**Task details**.
For the material below, return exactly the lines starting at the line containing "- Plotting heatmap" and ending at the line containing "- Found detailed", both ends included, and no others.

**The records**.

================

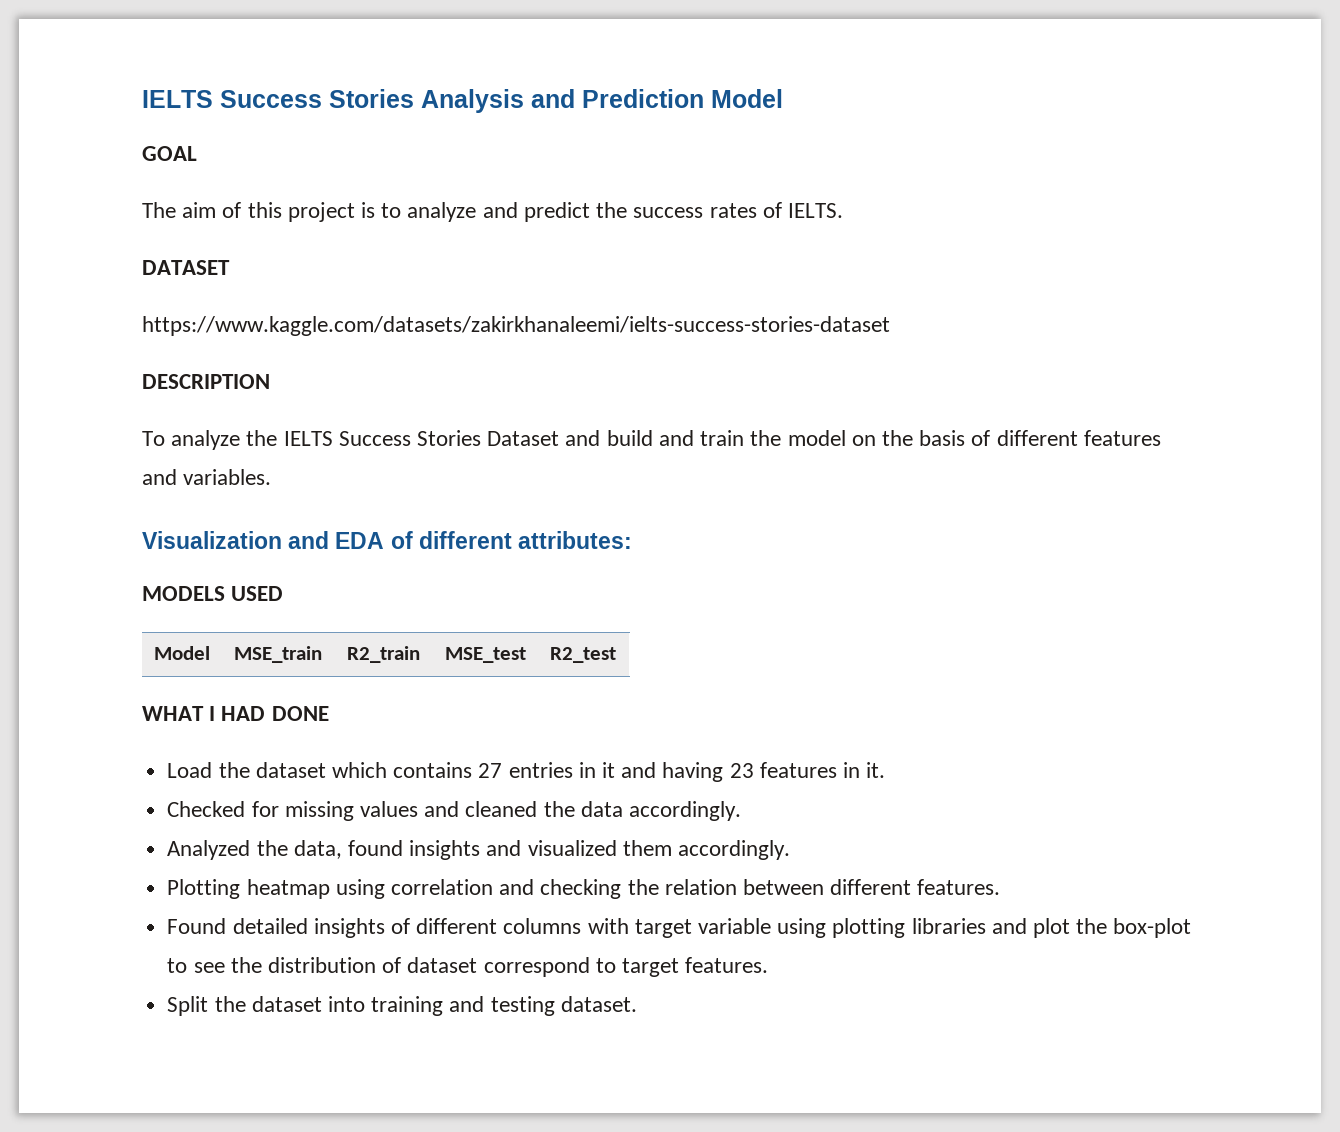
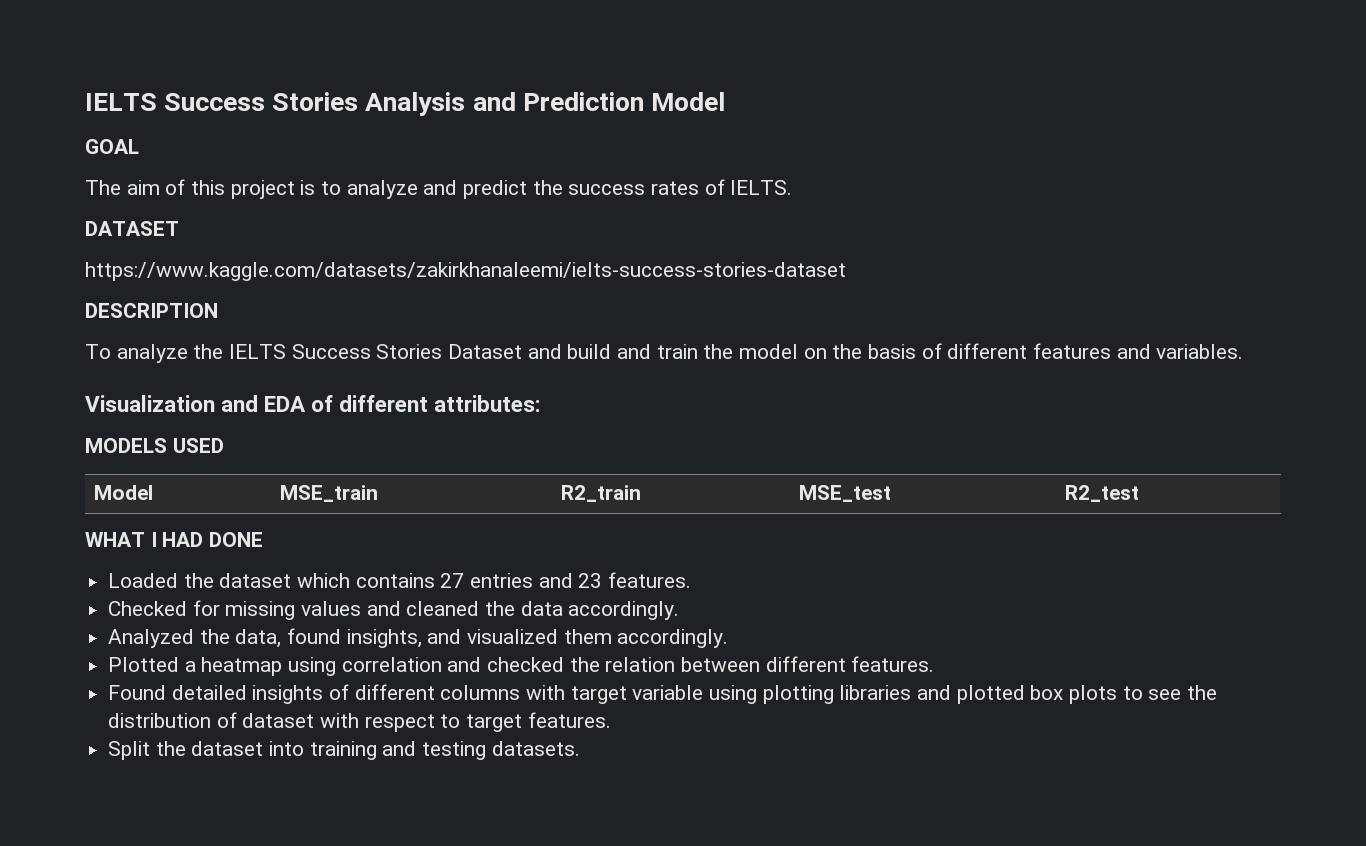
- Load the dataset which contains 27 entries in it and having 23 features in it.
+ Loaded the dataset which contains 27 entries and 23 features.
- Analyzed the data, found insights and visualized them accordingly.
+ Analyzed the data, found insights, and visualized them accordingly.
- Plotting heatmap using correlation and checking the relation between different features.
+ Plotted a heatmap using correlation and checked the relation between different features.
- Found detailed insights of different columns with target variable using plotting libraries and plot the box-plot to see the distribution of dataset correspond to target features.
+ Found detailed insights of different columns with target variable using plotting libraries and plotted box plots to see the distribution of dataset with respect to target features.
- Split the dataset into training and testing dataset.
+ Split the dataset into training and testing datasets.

================

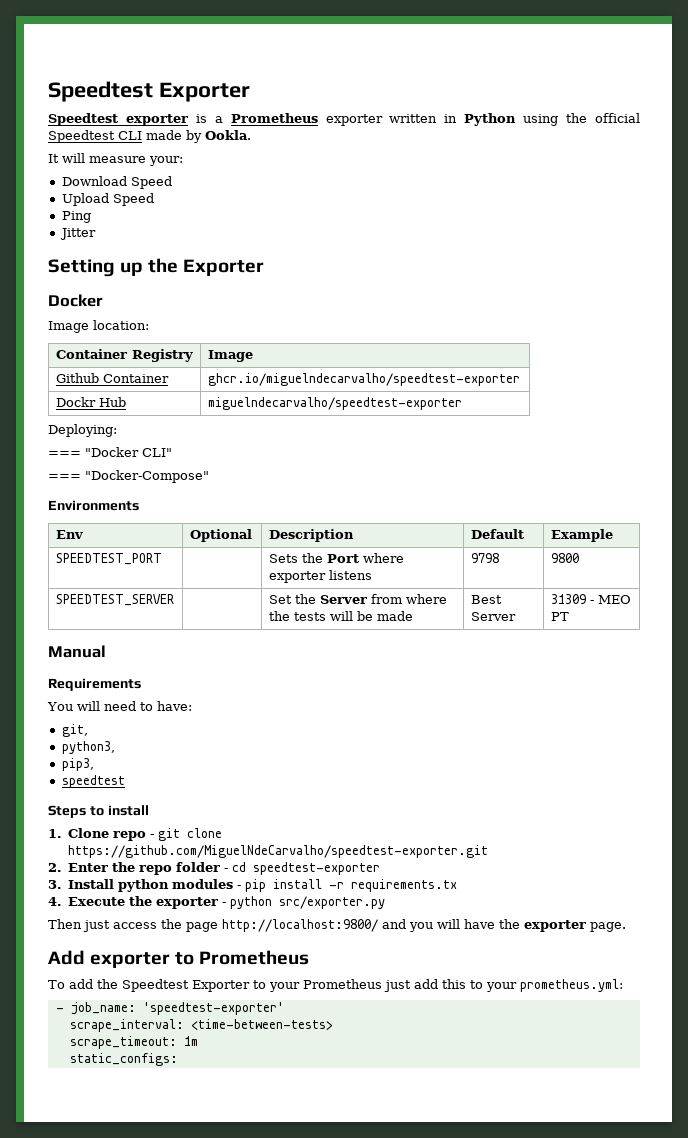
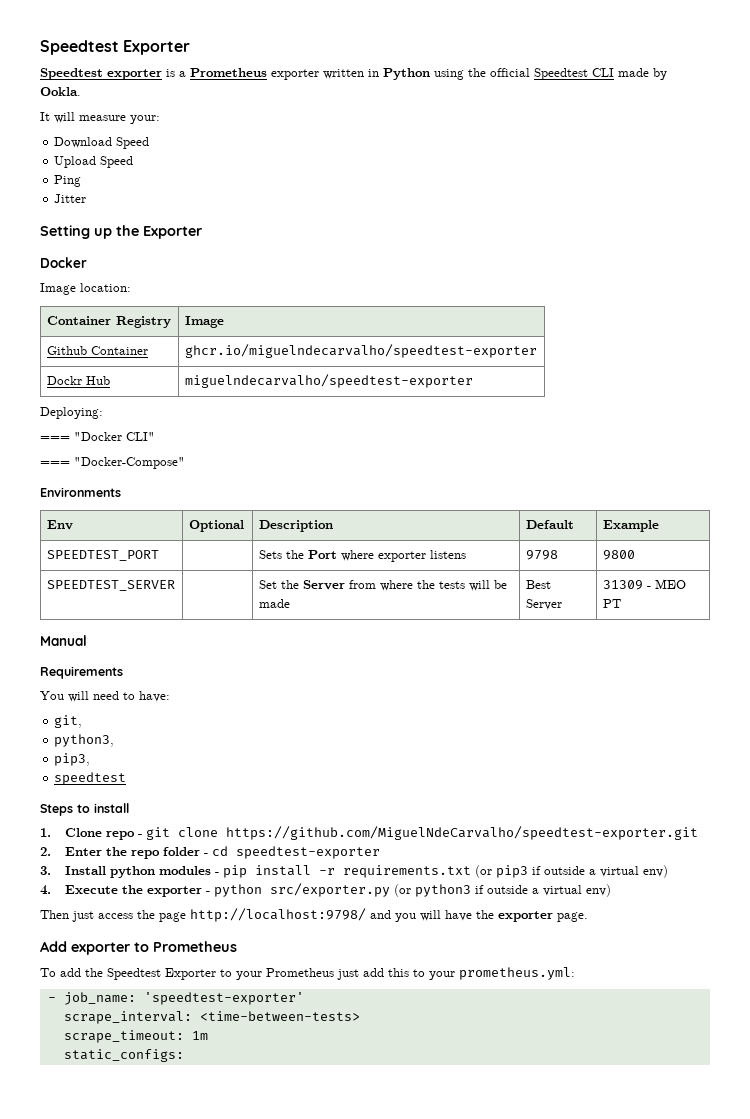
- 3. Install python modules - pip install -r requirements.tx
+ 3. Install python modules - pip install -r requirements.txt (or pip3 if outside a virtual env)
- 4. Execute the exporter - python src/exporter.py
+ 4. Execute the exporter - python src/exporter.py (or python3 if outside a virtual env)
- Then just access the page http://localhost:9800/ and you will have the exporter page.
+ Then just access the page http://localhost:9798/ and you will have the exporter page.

================

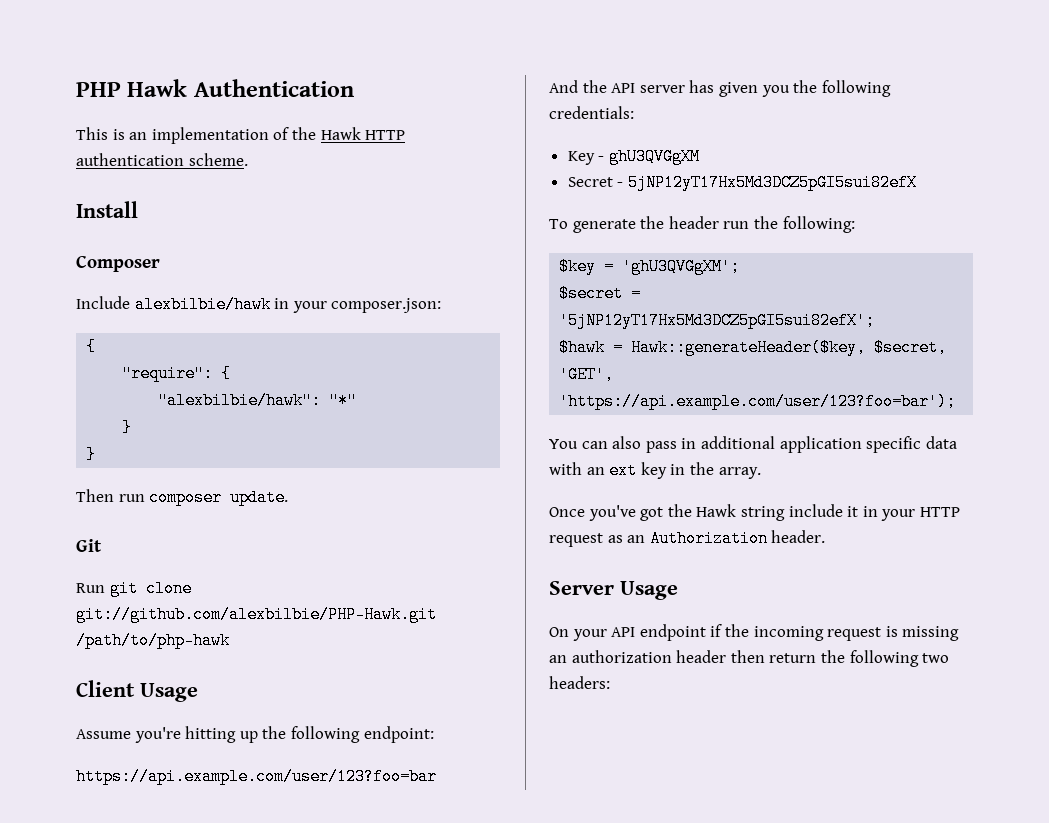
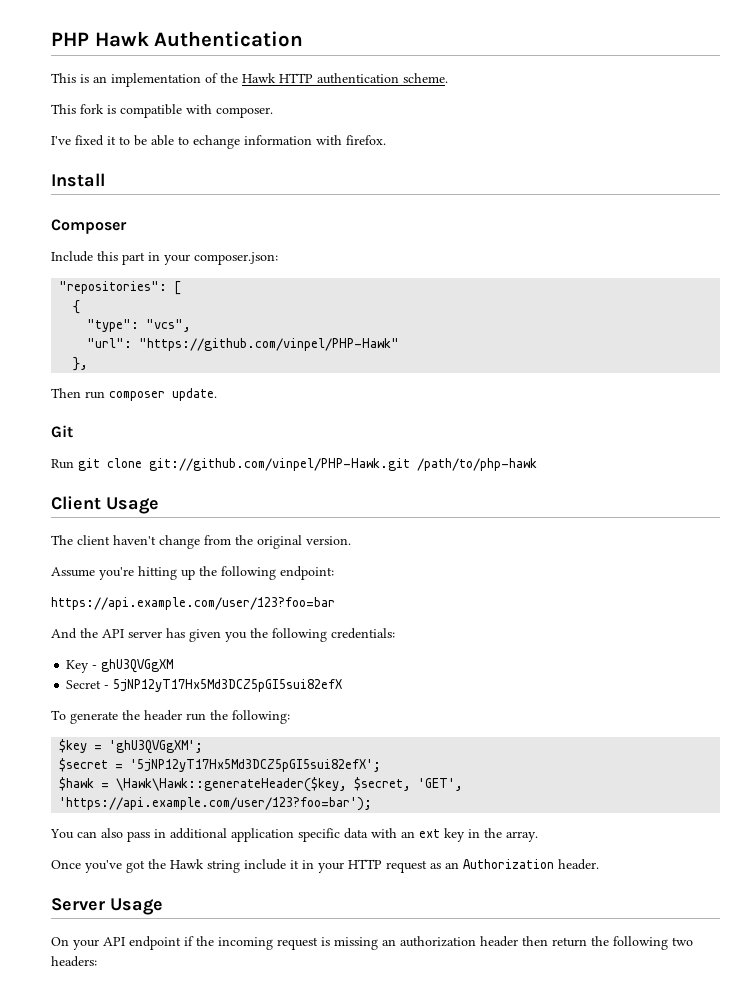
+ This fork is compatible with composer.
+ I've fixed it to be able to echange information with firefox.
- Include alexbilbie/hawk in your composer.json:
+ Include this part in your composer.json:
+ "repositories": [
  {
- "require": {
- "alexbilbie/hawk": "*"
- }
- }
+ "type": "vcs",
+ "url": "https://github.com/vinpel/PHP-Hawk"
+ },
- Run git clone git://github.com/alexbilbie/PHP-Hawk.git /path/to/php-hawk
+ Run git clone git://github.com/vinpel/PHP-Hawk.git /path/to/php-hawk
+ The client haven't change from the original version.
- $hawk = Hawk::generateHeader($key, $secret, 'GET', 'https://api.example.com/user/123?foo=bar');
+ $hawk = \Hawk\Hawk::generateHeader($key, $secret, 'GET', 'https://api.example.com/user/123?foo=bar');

================

**Answer to this exercise**.
- Plotting heatmap using correlation and checking the relation between different features.
+ Plotted a heatmap using correlation and checked the relation between different features.
- Found detailed insights of different columns with target variable using plotting libraries and plot the box-plot to see the distribution of dataset correspond to target features.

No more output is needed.